» **Before-and-after page screenshots**:
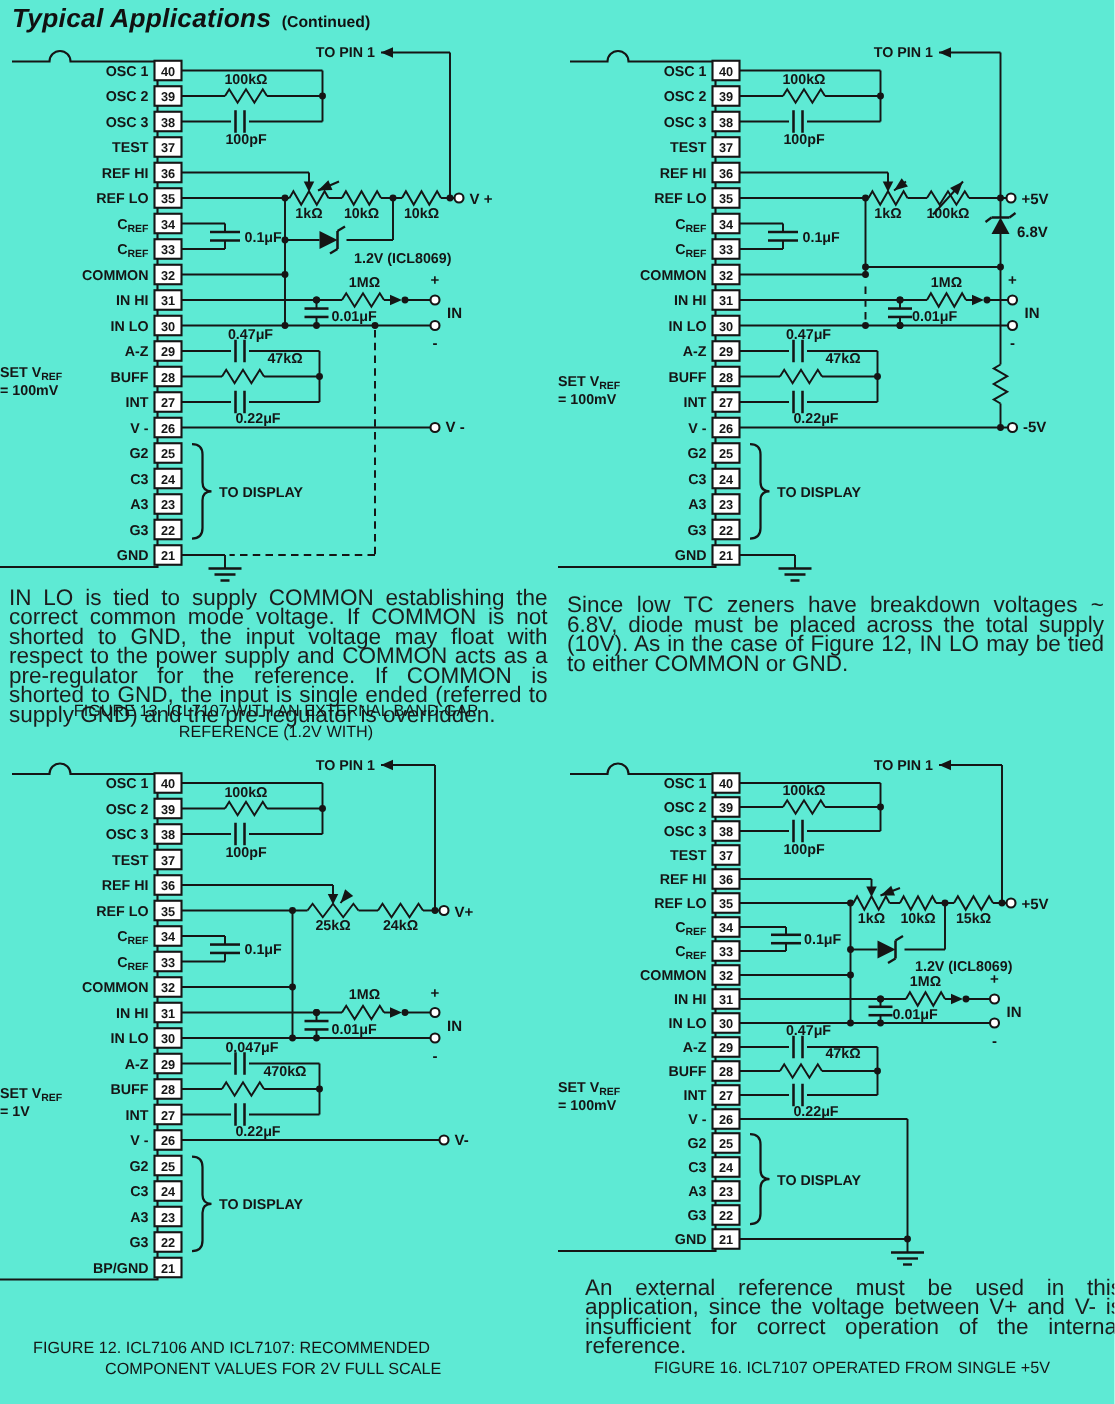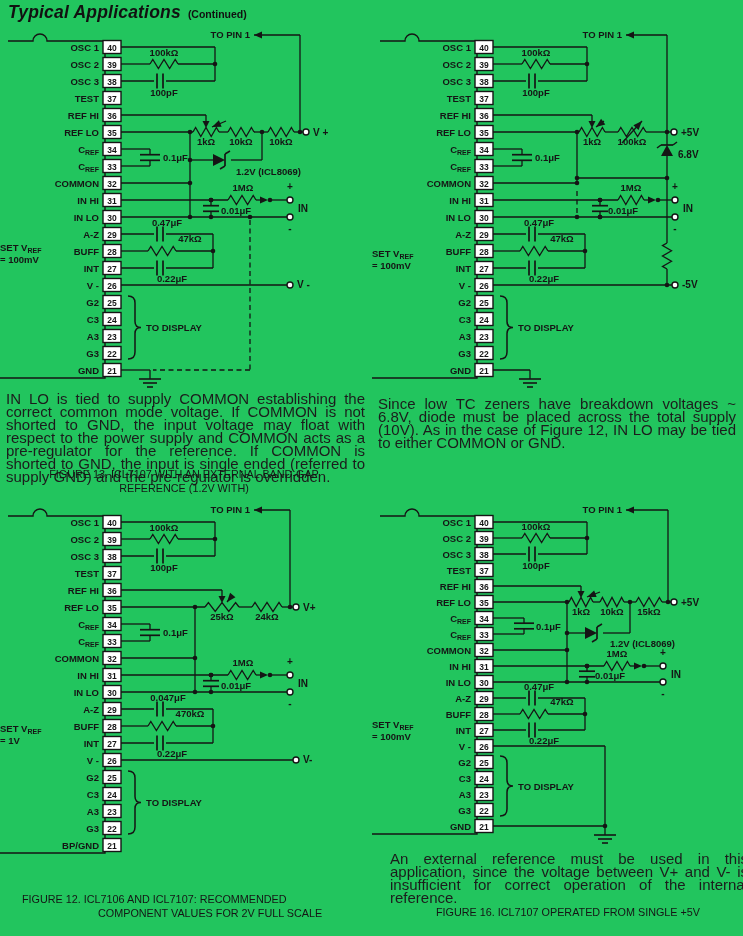--- a/index.html
+++ b/index.html
@@ -4,7 +4,7 @@
 <style>
   html,body{margin:0;padding:0;background:#fff}
   body{width:743px;height:936px;position:relative;font-family:"Liberation Sans",sans-serif;color:#111}
-  .page{position:absolute;left:0;top:0;width:743px;height:936px;background:#22c55e;overflow:hidden}
+  .page{position:absolute;left:0;top:0;width:743px;height:936px;background:#5eead4;overflow:hidden}
   .title-row{position:absolute;left:8px;top:2px;white-space:nowrap}
   .title{font-size:17.5px;font-weight:bold;font-style:italic;letter-spacing:.2px}
   .title-suffix{font-size:10.5px;font-weight:bold;margin-left:7px}

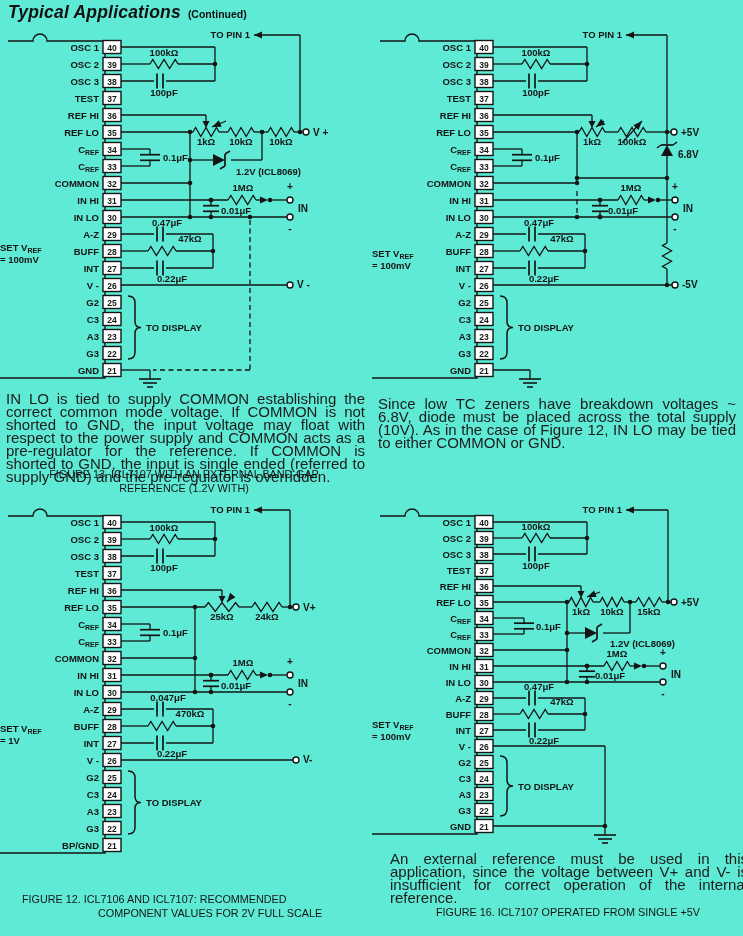--- a/index.html
+++ b/index.html
@@ -702,7 +702,7 @@
   </div>
   <div class="caption" style="left:22px;top:893px;width:340px">
     <div>FIGURE 12. ICL7106 AND ICL7107: RECOMMENDED</div>
-    <div style="margin-left:76px">COMPONENT VALUES FOR 2V FULL SCALE</div>
+    <div style="margin-left:48px">COMPONENT VALUES FOR 2V FULL SCALE</div>
   </div>
   <div class="caption cap-center" style="left:387px;top:906px;width:362px">
     <div>FIGURE 16. ICL7107 OPERATED FROM SINGLE +5V</div>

» **Goal of the exercise**: What is needed is a verbatim copy of the entries, leaving out any pictures.

» **Written solution**:
--- a/index.html
+++ b/index.html
@@ -4,7 +4,7 @@
 <style>
   html,body{margin:0;padding:0;background:#fff}
   body{width:743px;height:936px;position:relative;font-family:"Liberation Sans",sans-serif;color:#111}
-  .page{position:absolute;left:0;top:0;width:743px;height:936px;background:#22c55e;overflow:hidden}
+  .page{position:absolute;left:0;top:0;width:743px;height:936px;background:#5eead4;overflow:hidden}
   .title-row{position:absolute;left:8px;top:2px;white-space:nowrap}
   .title{font-size:17.5px;font-weight:bold;font-style:italic;letter-spacing:.2px}
   .title-suffix{font-size:10.5px;font-weight:bold;margin-left:7px}

--- a/index.html
+++ b/index.html
@@ -702,7 +702,7 @@
   </div>
   <div class="caption" style="left:22px;top:893px;width:340px">
     <div>FIGURE 12. ICL7106 AND ICL7107: RECOMMENDED</div>
-    <div style="margin-left:76px">COMPONENT VALUES FOR 2V FULL SCALE</div>
+    <div style="margin-left:48px">COMPONENT VALUES FOR 2V FULL SCALE</div>
   </div>
   <div class="caption cap-center" style="left:387px;top:906px;width:362px">
     <div>FIGURE 16. ICL7107 OPERATED FROM SINGLE +5V</div>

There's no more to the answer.